Fifteen sides enter European cup as sport inspired by ‘Harry Potter’ continues to grow

"Harry mounted his broomstick and kicked off from the ground. What a feeling – he swooped in and out of the goalposts and then sped up and down the pitch. The Nimbus 2000 turned wherever he wanted at his lightest touch."

When JK Rowling first had the idea for a boy called Harry, a school called Hogwarts and a ball game played on broomsticks she never could have imagined that nearly three decades later the magical game of chasers, beaters, bludgers and snitches would evolve into a competitive sport played by young men and women around the world.

Quidditch, the sport made famous through the Harry Potter books and films, started out as a sporting activity for Potter-aficionados in the US eager to recreate the magical broomstick competitions from their childhood books. However over the years, the sport, which consists of athletes running around with a broom between their legs, has become a popular game for athletes and Potter enthusiasts alike.

The International Quidditch Association describes the game as a mixed gender contact sport played by more than 500 teams in more than 26 countries around the world. It says the sport seeks to improve gender education across sport while promoting equality, diversity, leadership and physical activity.


On Friday, Team Ireland set off to Oslo in Norway where they will compete in the European Quidditch Cup this weekend alongside 15 teams from across Europe including Austria, Italy, Poland, Slovakia, Turkey, Germany and the UK. Last year, the team participated for the second time in the Quidditch World Cup where they were beaten by Australia who went on to win the tournament.

‘A little nerdy’

Rebecca O’Connor (23), who is one of the reserve players on the Irish team, says Quidditch attracts young men and women who are “a little nerdy” and might not feel comfortable signing up to their local sports clubs. The game also ensures there are no more than four people of the same gender on the seven-person team.

“I didn’t play much sport growing up but I’ve had really good coaches who have worked with women to give us more confidence,” says O’Connor. “When you’re around people encouraging you, you don’t feel so intimidated about tackling a large, male player.

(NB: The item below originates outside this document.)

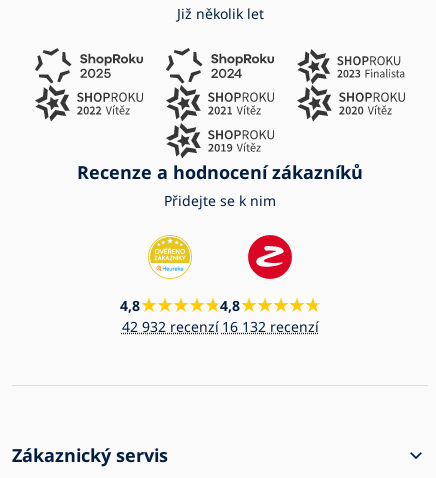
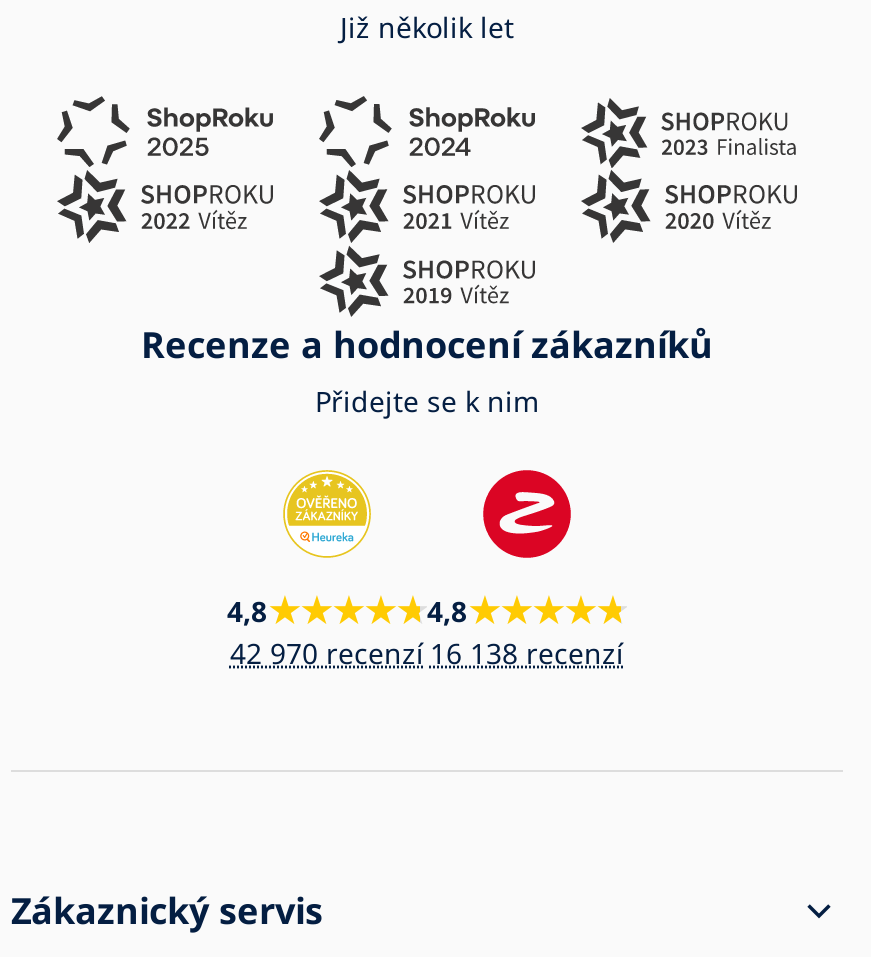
- 42 932 recenzí
+ 42 970 recenzí

- 16 132 recenzí
+ 16 138 recenzí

O'Connor got involved with the sport because of her love of the Harry Potter books but says increasing numbers are signing up to get fit rather than spending hours chatting about all things Gryffindor and Slytherin. She says the age of players ranges from 18 to early 30s and while most participants are students, rising numbers of young professionals are getting involved.

O'Connor used to play in Galway and now plays for the local team in Bristol. However, she still travels home for the Team Ireland training sessions which take place in Dublin and Belfast.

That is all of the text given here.